Lines outside the range are not wanted. Give again exactly the lines between the line holding "<span>eInjury.03</span>" and the line holding "-341,21 +341,21 @@", inclusive, from the listing below.

*** Block opens ***

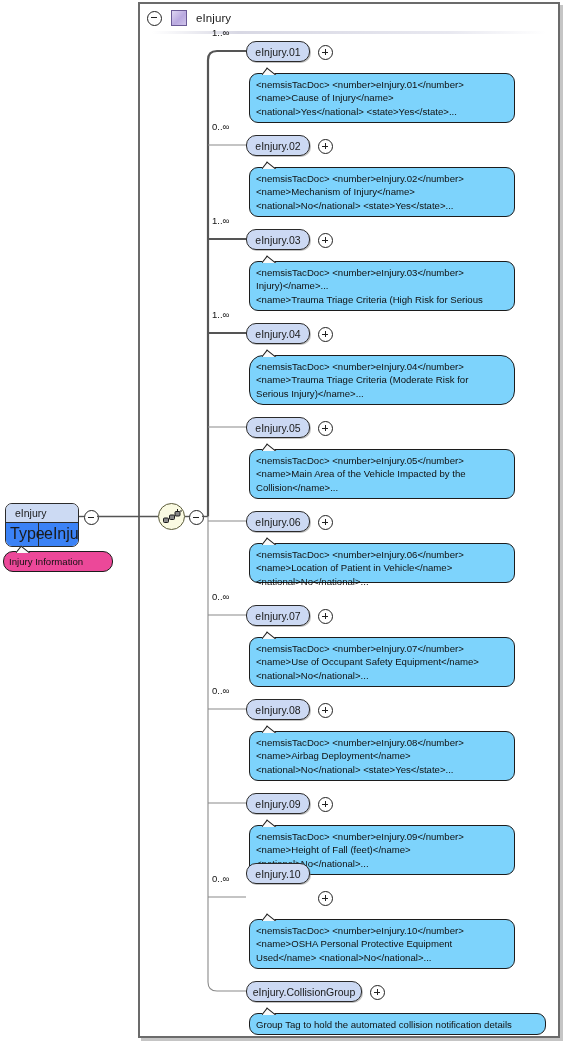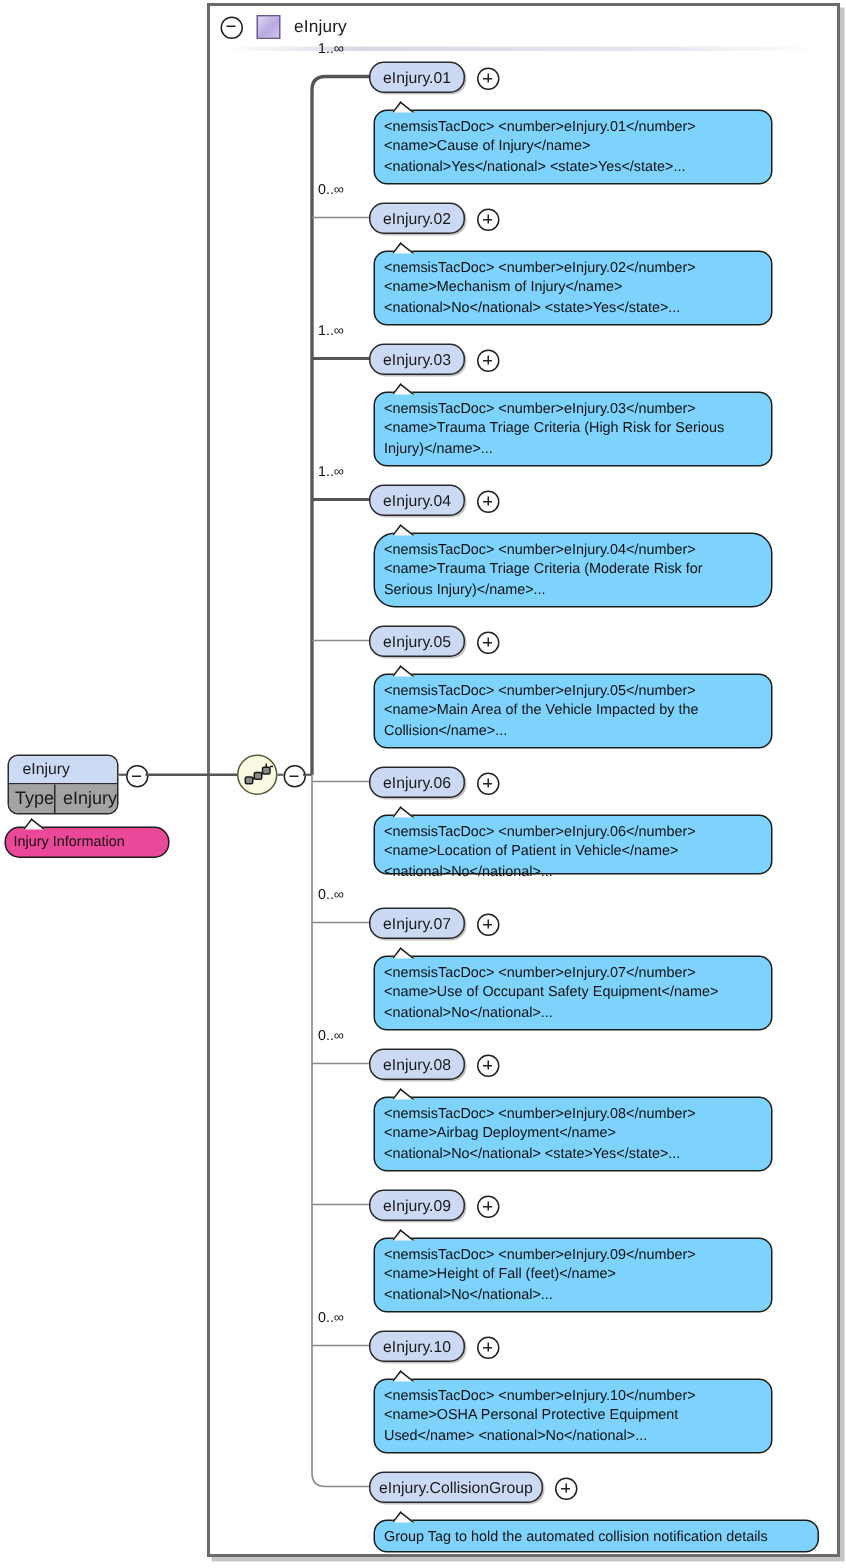--- a/index.html
+++ b/index.html
@@ -113,23 +113,23 @@
   }
   .root-name {
     font-size: 10.5px;
     color: #1a1a1a;
     padding: 3px 0 3px 9px;
     background: #ccdaf3;
     border-bottom: 1px solid #2b2b2b;
   }
   .root-type-row {
     display: flex;
-    font-size: 12px;
+    font-size: 16px;
     color: #1a1a1a;
-    background: #a3a3a3;
+    background: #3b82f6;
     justify-content: space-between;
   }
   .root-type-key {
     width: 33px;
     padding: 2px 0 3px 4px;
     border-right: 1px solid #2b2b2b;
     box-sizing: border-box;
   }
   .root-type-val {
     padding: 2px 0 3px 5px;
@@ -307,21 +307,21 @@
         <span>eInjury.02</span>
       </div>
       <span class="sign plus" style="position: absolute; left: 318px; top: 139px;"></span>
       <div class="card" style="left: 212px; top: 121px;">0..∞</div>
       <div class="bubble" style="left: 249px; top: 167px; width: 266px; height: 50px;"><div class="tail"></div><div>&lt;nemsisTacDoc&gt; &lt;number&gt;eInjury.02&lt;/number&gt;</div><div>&lt;name&gt;Mechanism of Injury&lt;/name&gt;</div><div>&lt;national&gt;No&lt;/national&gt;  &lt;state&gt;Yes&lt;/state&gt;...</div></div>
       <div class="node" style="left: 246px; top: 229px; width: 64px;">
         <span>eInjury.03</span>
       </div>
       <span class="sign plus" style="position: absolute; left: 318px; top: 233px;"></span>
       <div class="card" style="left: 212px; top: 215px;">1..∞</div>
-      <div class="bubble" style="left: 249px; top: 261px; width: 266px; height: 50px;"><div class="tail"></div><div>&lt;nemsisTacDoc&gt; &lt;number&gt;eInjury.03&lt;/number&gt;</div><div>&lt;name&gt;Trauma Triage Criteria (High Risk for Serious</div><div>Injury)&lt;/name&gt;...</div></div>
+      <div class="bubble" style="left: 249px; top: 261px; width: 266px; height: 50px;"><div class="tail"></div><div>&lt;nemsisTacDoc&gt; &lt;number&gt;eInjury.03&lt;/number&gt;</div><div>Injury)&lt;/name&gt;...</div><div>&lt;name&gt;Trauma Triage Criteria (High Risk for Serious</div></div>
       <div class="node" style="left: 246px; top: 323px; width: 64px;">
         <span>eInjury.04</span>
       </div>
       <span class="sign plus" style="position: absolute; left: 318px; top: 327px;"></span>
       <div class="card" style="left: 212px; top: 309px;">1..∞</div>
       <div class="bubble" style="left: 249px; top: 355px; width: 266px; height: 50px; border-radius: 14px;"><div class="tail"></div><div>&lt;nemsisTacDoc&gt; &lt;number&gt;eInjury.04&lt;/number&gt;</div><div>&lt;name&gt;Trauma Triage Criteria (Moderate Risk for</div><div>Serious Injury)&lt;/name&gt;...</div></div>
       <div class="node" style="left: 246px; top: 417px; width: 64px;">
         <span>eInjury.05</span>
       </div>
       <span class="sign plus" style="position: absolute; left: 318px; top: 421px;"></span>
@@ -341,21 +341,21 @@
         <span>eInjury.08</span>
       </div>
       <span class="sign plus" style="position: absolute; left: 318px; top: 703px;"></span>
       <div class="card" style="left: 212px; top: 685px;">0..∞</div>
       <div class="bubble" style="left: 249px; top: 731px; width: 266px; height: 50px;"><div class="tail"></div><div>&lt;nemsisTacDoc&gt; &lt;number&gt;eInjury.08&lt;/number&gt;</div><div>&lt;name&gt;Airbag Deployment&lt;/name&gt;</div><div>&lt;national&gt;No&lt;/national&gt;  &lt;state&gt;Yes&lt;/state&gt;...</div></div>
       <div class="node" style="left: 246px; top: 793px; width: 64px;">
         <span>eInjury.09</span>
       </div>
       <span class="sign plus" style="position: absolute; left: 318px; top: 797px;"></span>
       <div class="bubble" style="left: 249px; top: 825px; width: 266px; height: 50px;"><div class="tail"></div><div>&lt;nemsisTacDoc&gt; &lt;number&gt;eInjury.09&lt;/number&gt;</div><div>&lt;name&gt;Height of Fall (feet)&lt;/name&gt;</div><div>&lt;national&gt;No&lt;/national&gt;...</div></div>
-      <div class="node" style="left: 246px; top: 887px; width: 64px;">
+      <div class="node" style="left: 246px; top: 863px; width: 64px;">
         <span>eInjury.10</span>
       </div>
       <span class="sign plus" style="position: absolute; left: 318px; top: 891px;"></span>
       <div class="card" style="left: 212px; top: 873px;">0..∞</div>
       <div class="bubble" style="left: 249px; top: 919px; width: 266px; height: 50px;"><div class="tail"></div><div>&lt;nemsisTacDoc&gt; &lt;number&gt;eInjury.10&lt;/number&gt;</div><div>&lt;name&gt;OSHA Personal Protective Equipment</div><div>Used&lt;/name&gt; &lt;national&gt;No&lt;/national&gt;...</div></div>
       <div class="node" style="left: 246px; top: 981px; width: 116px;">
         <span>eInjury.CollisionGroup</span>
       </div>
       <span class="sign plus" style="position: absolute; left: 370px; top: 985px;"></span>
       <div class="bubble" style="left: 249px; top: 1013px; width: 297px; height: 22px;"><div class="tail"></div><div>Group Tag to hold the automated collision notification details</div></div>

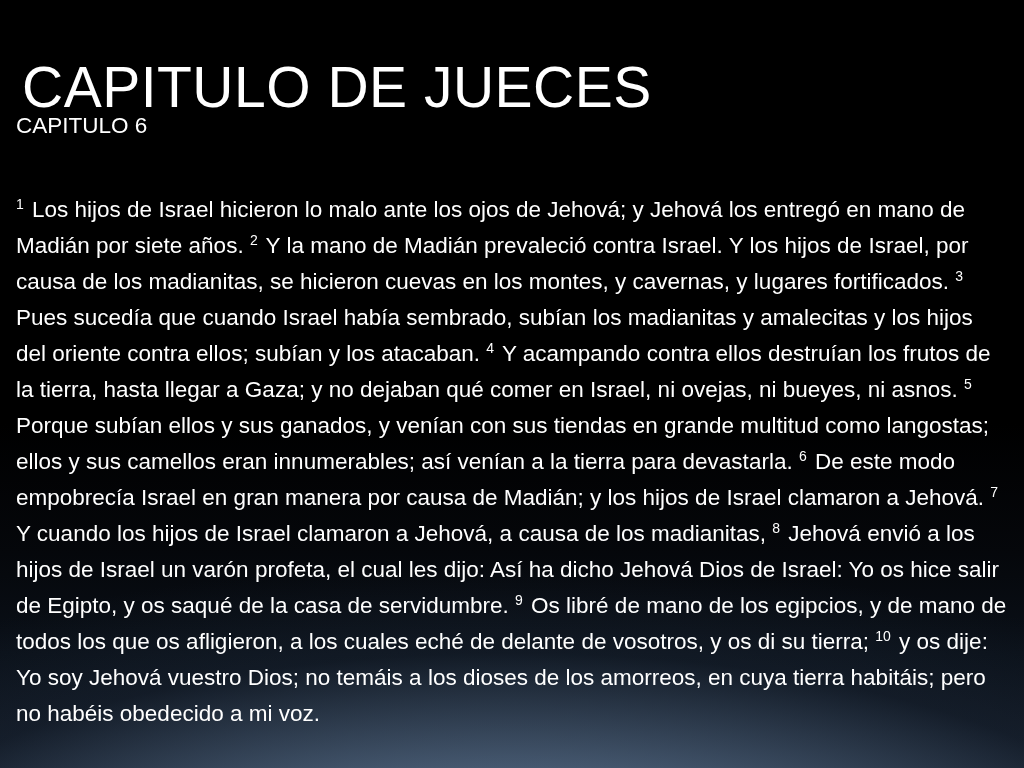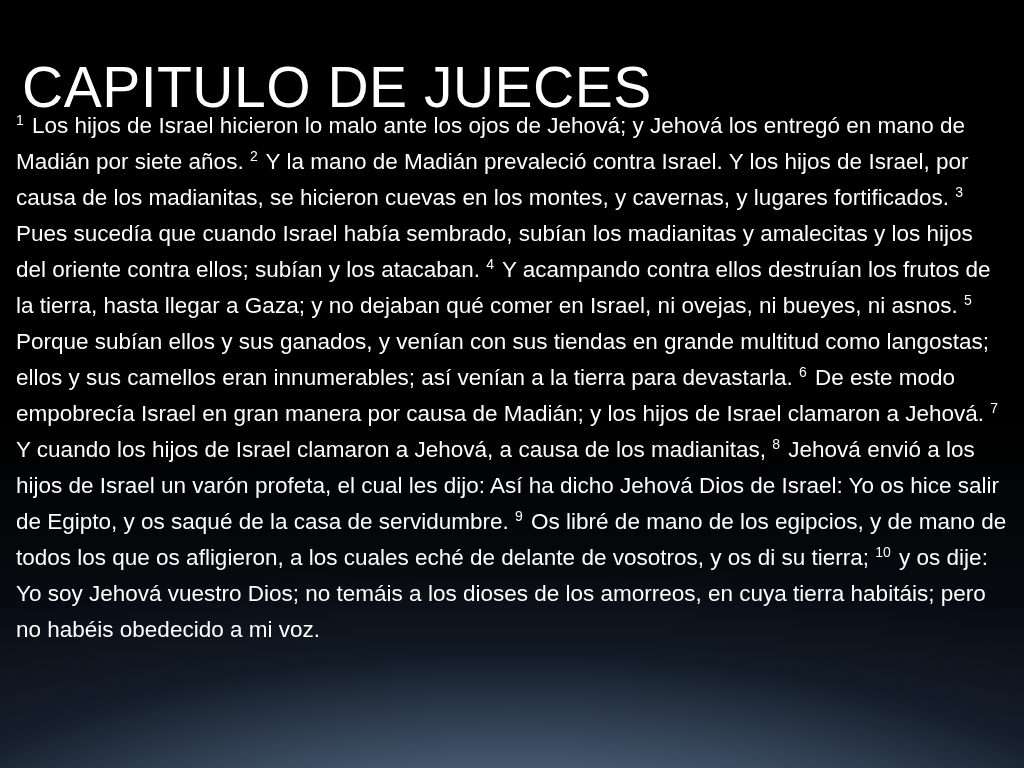--- a/index.html
+++ b/index.html
@@ -46,35 +46,37 @@
     text-align: left;
   }
   .chapter-label {
     display: block;
     margin-bottom: 0px;
     font-size: 22.5px;
     line-height: 36px;
   }
   .verses {
     display: block;
+    margin-top: 48px;
   }
   .verse-num {
     font-size: 14px;
     vertical-align: super;
     line-height: 0;
     padding-right: 2px;
   }
   .verse-text {
     
   }
 </style>
 </head>
 <body>
 
 <div class="slide">
 
   <h1 class="title">CAPITULO DE JUECES</h1>
 
   <div class="body-block">
+    <span class="chapter-label">CAPITULO 6</span>
     <span class="verses"><span class="verse-num">1</span><span class="verse-text"> Los hijos de Israel hicieron lo malo ante los ojos de Jehová; y Jehová los entregó en mano de Madián por siete años. </span><span class="verse-num">2</span><span class="verse-text"> Y la mano de Madián prevaleció contra Israel. Y los hijos de Israel, por causa de los madianitas, se hicieron cuevas en los montes, y cavernas, y lugares fortificados. </span><span class="verse-num">3</span><span class="verse-text"> Pues sucedía que cuando Israel había sembrado, subían los madianitas y amalecitas y los hijos del oriente contra ellos; subían y los atacaban. </span><span class="verse-num">4</span><span class="verse-text"> Y acampando contra ellos destruían los frutos de la tierra, hasta llegar a Gaza; y no dejaban qué comer en Israel, ni ovejas, ni bueyes, ni asnos. </span><span class="verse-num">5</span><span class="verse-text"> Porque subían ellos y sus ganados, y venían con sus tiendas en grande multitud como langostas; ellos y sus camellos eran innumerables; así venían a la tierra para devastarla. </span><span class="verse-num">6</span><span class="verse-text"> De este modo empobrecía Israel en gran manera por causa de Madián; y los hijos de Israel clamaron a Jehová. </span><span class="verse-num">7</span><span class="verse-text"> Y cuando los hijos de Israel clamaron a Jehová, a causa de los madianitas, </span><span class="verse-num">8</span><span class="verse-text"> Jehová envió a los hijos de Israel un varón profeta, el cual les dijo: Así ha dicho Jehová Dios de Israel: Yo os hice salir de Egipto, y os saqué de la casa de servidumbre. </span><span class="verse-num">9</span><span class="verse-text"> Os libré de mano de los egipcios, y de mano de todos los que os afligieron, a los cuales eché de delante de vosotros, y os di su tierra; </span><span class="verse-num">10</span><span class="verse-text"> y os dije: Yo soy Jehová vuestro Dios; no temáis a los dioses de los amorreos, en cuya tierra habitáis; pero no habéis obedecido a mi voz.</span></span>
   </div>
 
 </div>
 
 </body></html>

*** Block closes ***

■ **TASK RESULT**
         <span>eInjury.03</span>
       </div>
       <span class="sign plus" style="position: absolute; left: 318px; top: 233px;"></span>
       <div class="card" style="left: 212px; top: 215px;">1..∞</div>
-      <div class="bubble" style="left: 249px; top: 261px; width: 266px; height: 50px;"><div class="tail"></div><div>&lt;nemsisTacDoc&gt; &lt;number&gt;eInjury.03&lt;/number&gt;</div><div>&lt;name&gt;Trauma Triage Criteria (High Risk for Serious</div><div>Injury)&lt;/name&gt;...</div></div>
+      <div class="bubble" style="left: 249px; top: 261px; width: 266px; height: 50px;"><div class="tail"></div><div>&lt;nemsisTacDoc&gt; &lt;number&gt;eInjury.03&lt;/number&gt;</div><div>Injury)&lt;/name&gt;...</div><div>&lt;name&gt;Trauma Triage Criteria (High Risk for Serious</div></div>
       <div class="node" style="left: 246px; top: 323px; width: 64px;">
         <span>eInjury.04</span>
       </div>
       <span class="sign plus" style="position: absolute; left: 318px; top: 327px;"></span>
       <div class="card" style="left: 212px; top: 309px;">1..∞</div>
       <div class="bubble" style="left: 249px; top: 355px; width: 266px; height: 50px; border-radius: 14px;"><div class="tail"></div><div>&lt;nemsisTacDoc&gt; &lt;number&gt;eInjury.04&lt;/number&gt;</div><div>&lt;name&gt;Trauma Triage Criteria (Moderate Risk for</div><div>Serious Injury)&lt;/name&gt;...</div></div>
       <div class="node" style="left: 246px; top: 417px; width: 64px;">
         <span>eInjury.05</span>
       </div>
       <span class="sign plus" style="position: absolute; left: 318px; top: 421px;"></span>
@@ -341,21 +341,21 @@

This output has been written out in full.